For a while, I stepped away from riding entirely and focused on my beloved rescue puppy, Beatrice. She is eight months old now and making top marks in her obedience training. I am not afraid (she’s rambunctious but Beatrice could never bolt and launch me at 30 mph into a steel fence!) and we are not failing as a team.
Reflecting on our success, it occurred to me that fear induces failure, while confidence supports success.
Fear induces failure. Confidence supports success.
About a month ago, I called my trainer, Cathy Keeton. After riding under her tutelage for a decade or more, I had stopped working with her in 2018 (divorce = restructure one’s finances, can I get an amen?!) shortly before “the crash.” Cathy and I had a long chat about my current physical abilities, about Kaliwohi and about fear, failure and my current goals. After listening for a long time, Cathy asked me, “What is it about riding a horse that gives you joy, Esther? Because if it no longer gives you joy, what’s the point?”

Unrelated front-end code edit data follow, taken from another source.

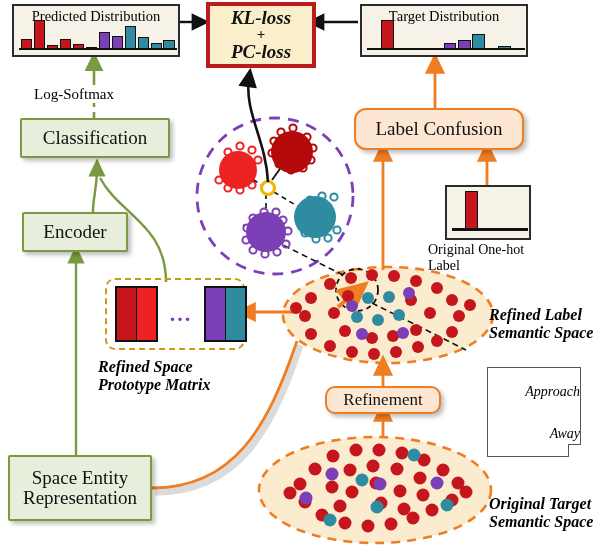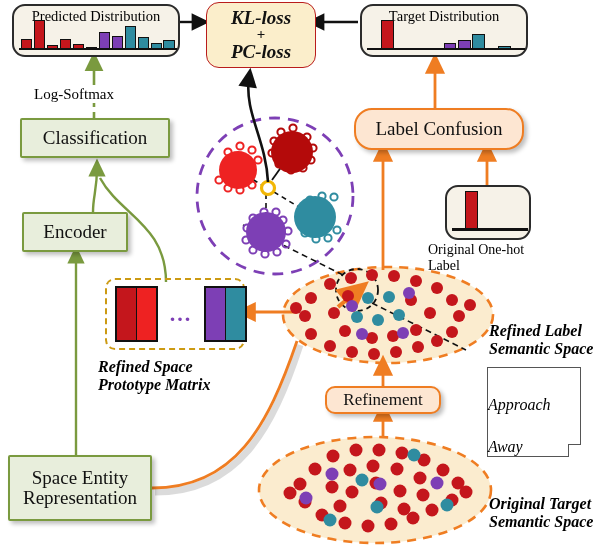--- a/index.html
+++ b/index.html
@@ -1,44 +1,44 @@
 <!DOCTYPE html>
 <html><head>
 <meta charset="utf-8">
 <style>
   html,body{margin:0;padding:0;background:#ffffff;}
   body{width:602px;height:548px;position:relative;overflow:hidden;
        font-family:"Liberation Serif", serif;color:#000;}
   #stage{position:absolute;left:0;top:0;width:602px;height:548px;}
   svg.layer{position:absolute;left:0;top:0;width:602px;height:548px;overflow:visible;}
   .node{position:absolute;box-sizing:border-box;display:flex;align-items:center;
-        justify-content:center;text-align:center;line-height:1.05;border-radius:13px;}
+        justify-content:center;text-align:center;line-height:1.05;}
 
   
   .green-box{background:#e8eedc;border:2px solid #7a9a3f;border-radius:2px;
              font-size:19px;color:#111;}
   
-  .orange-box{background:#fde6d2;border:2px solid #ef7d22;border-radius:18px;
+  .orange-box{background:#fde6d2;border:2px solid #ef7d22;border-radius:12px;
               font-size:19px;color:#111;}
   .orange-box.small{font-size:17px;border-radius:10px;}
   
-  .loss-box{background:#fbeecb;border:1px solid #b91c1c;font-size:19px;
+  .loss-box{background:#fbeecb;border:4px solid #b91c1c;font-size:19px;
             font-style:italic;font-weight:600;color:#111;flex-direction:column;}
   
   .dist-box{background:#f6f2e8;border:2.5px solid #2b2b2b;}
   .dist-title{position:absolute;width:100%;text-align:center;font-size:14.5px;top:3px;}
   .onehot-box{background:#f6f2e8;border:2.5px solid #2b2b2b;}
 
   .caption{position:absolute;text-align:left;font-size:14px;line-height:1.12;}
   .caption.ital{font-style:italic;font-weight:bold;font-size:16px;}
 
   .legend-box{position:absolute;background:#fff;border:1.5px solid #555;
               box-sizing:border-box;}
-  .legend-lbl{position:absolute;width:100%;text-align:left;
-              font-style:italic;font-size:16px;margin-top:12px;}
+  .legend-lbl{position:absolute;width:100%;text-align:right;
+              font-style:italic;font-size:14px;}
   .ell-cap{position:absolute;font-style:italic;font-weight:bold;font-size:16px;
            line-height:1.15;}
   .shadow{box-shadow:3px 3px 4px rgba(0,0,0,0.25);}
 </style>
 </head>
 <body>
 
 <div id="stage">
 
   <svg class="layer" viewBox="0 0 602 548">
@@ -364,21 +364,21 @@
 
   <div class="node green-box shadow" style="left:8px;top:455px;width:144px;height:66px;flex-direction:column;">
     <span>Space Entity</span>
     <span>Representation</span>
   </div>
 
   <div class="node orange-box small shadow" style="left:325px;top:386px;width:116px;height:28px;">
     <span>Refinement</span>
   </div>
 
-  <div class="ell-cap" style="left:489px;top:306px;width:112px;text-align:left;margin-top:16px;">
+  <div class="ell-cap" style="left:489px;top:306px;width:112px;text-align:left;">
     <div>Refined Label</div>
     <div>Semantic Space</div>
   </div>
   <div class="ell-cap" style="left:489px;top:495px;width:112px;text-align:left;">
     <div>Original Target</div>
     <div>Semantic Space</div>
   </div>
 
   <div class="legend-box" style="left:487px;top:367px;width:94px;height:90px;">
     <div class="legend-lbl" style="top:16px;">Approach</div>

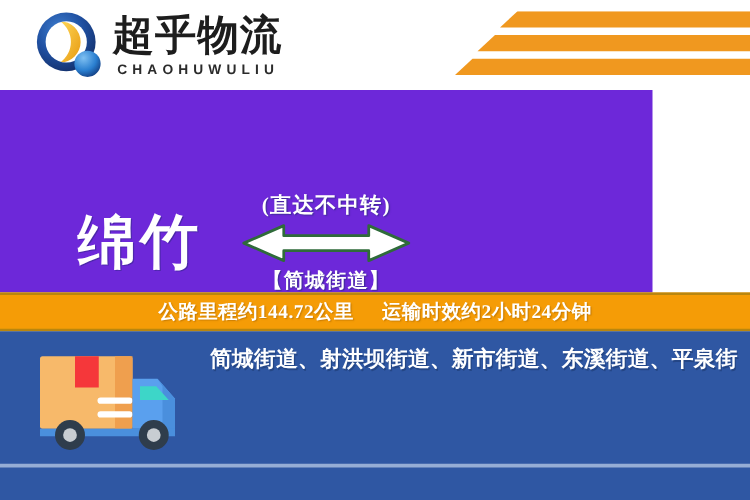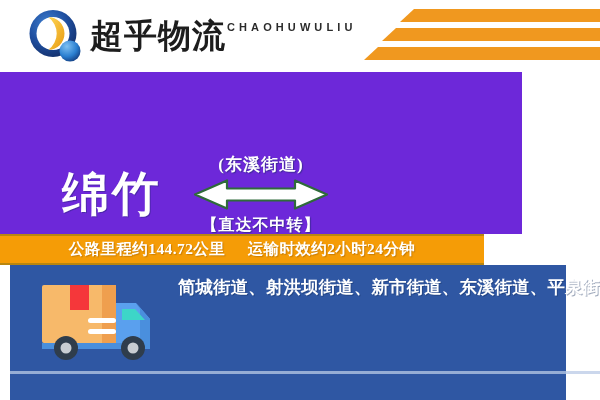--- a/index.html
+++ b/index.html
@@ -36,22 +36,23 @@
   }
   .logo-mark {
     width: 58px;
     height: 58px;
     position: relative;
     flex: 0 0 auto;
   }
   .logo-wordmark {
     margin-left: 6px;
     display: flex;
-    flex-direction: row;
+    flex-direction: column;
     justify-content: center;
+    align-items: center;
   }
   .brand-cn {
     font-family: "Liberation Serif", "DejaVu Serif", serif;
     font-size: 33px;
     font-weight: bold;
     color: #1d1d1d;
     letter-spacing: 1px;
     line-height: 1.08;
     white-space: nowrap;
   }
@@ -131,21 +132,21 @@
     white-space: nowrap;
     text-shadow: 1px 1px 1px rgba(20,45,90,0.5);
     margin-top: 3px;
   }
 
   
   .info-bar {
     position: absolute;
     left: 0;
     top: 234px;
-    width: 484px;
+    width: 600px;
     height: 31px;
     background: #f59c06;
     border-top: 2px solid #b9860f;
     border-bottom: 2px solid #b9860f;
     box-sizing: border-box;
     display: flex;
     align-items: center;
     justify-content: center;
   }
   .info-bar-text {
@@ -155,23 +156,23 @@
     color: #ffffff;
     letter-spacing: 0.4px;
     white-space: nowrap;
     text-shadow: 1px 1px 1px rgba(120,70,0,0.35);
   }
   .info-gap { display: inline-block; width: 14px; }
 
   
   .coverage {
     position: absolute;
-    left: 10px;
+    left: 0;
     top: 265px;
-    width: 556px;
+    width: 600px;
     height: 135px;
     background: #2f57a3;
   }
   .truck-icon {
     position: absolute;
     left: 30px;
     top: 12px;
     width: 125px;
     height: 90px;
   }
@@ -252,25 +253,25 @@
         <polygon points="38,38 260,38 260,51 24,51" fill="#f0981f"></polygon>
       </svg>
     </div>
   </div>
 
   <div class="route-panel">
 
     <div class="city origin">绵竹</div>
 
     <div class="route-middle">
-      <div class="route-note-top">(东溪街道)</div>
+      <div class="route-note-top">(直达不中转)</div>
       <svg class="route-arrow" viewBox="0 0 136 34" aria-hidden="true">
         <polygon points="2,17 34,3 34,11 102,11 102,3 134,17 102,31 102,23 34,23 34,31" fill="#ffffff" stroke="#2f6b3a" stroke-width="2.2" stroke-linejoin="round"></polygon>
       </svg>
-      <div class="route-note-bottom">【直达不中转】</div>
+      <div class="route-note-bottom">【简城街道】</div>
     </div>
 
   </div>
 
   <div class="info-bar">
     <div class="info-bar-text">
       <span>公路里程约144.72公里</span>
       <span class="info-gap"></span>
       <span>运输时效约2小时24分钟</span>
     </div>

I recalled the incredible success Kaliwohi and I enjoyed after a mere 30 days under saddle, when we rode in a JJ Tate clinic here in Knoxville. I had gone into that clinic with a green wild Mustang, yet we enjoyed every stride and had a wonderful experience. THAT experience was pure joy.
Between that clinic and “the crash,” Kaliwohi and I enjoyed some really fine rides. But every now and then, for no apparent reason, my Mustang would blow a gasket and bolt. Every time, until “the crash,” I was able to ride the bolt and get us back on the same page. That crash, though, made me feel like an utter failure as a horsewoman, and it taught me raw fear, as well. The subconscious mind’s self-preservation instincts are strong, and my mind played an endless game of, “what if” that nearly drove me mad for months on end.
After my body healed, and Kaliwohi and I were back together in the arena, we worked well together, but I had some lingering pain after each dismount due to stretching my pelvis open around my rather rotund Mustang. And, as much as I hate to admit it, I also had some lingering fear. “What if he bolts yet again?”
So Cathy suggested I set Kaliwohi aside for a while, start over on a much more narrow horse, and have only one riding goal: find my joy again.
Cathy snapped this photo for me as Caleb and I were finishing our first lesson in the round pen a few weeks ago. I am in the saddle again. Comfortable. Without fear. Smiling.
What will 2020 bring for me? More pounds off, I hope. More good rides, I hope. More joy, more fun, more success. I hope. I have felt fear, and survived. I have felt failure, and survived. Perhaps you have, too. Together, we can support each other as we walk this journey towards being happy, healthy and horsey. Join me!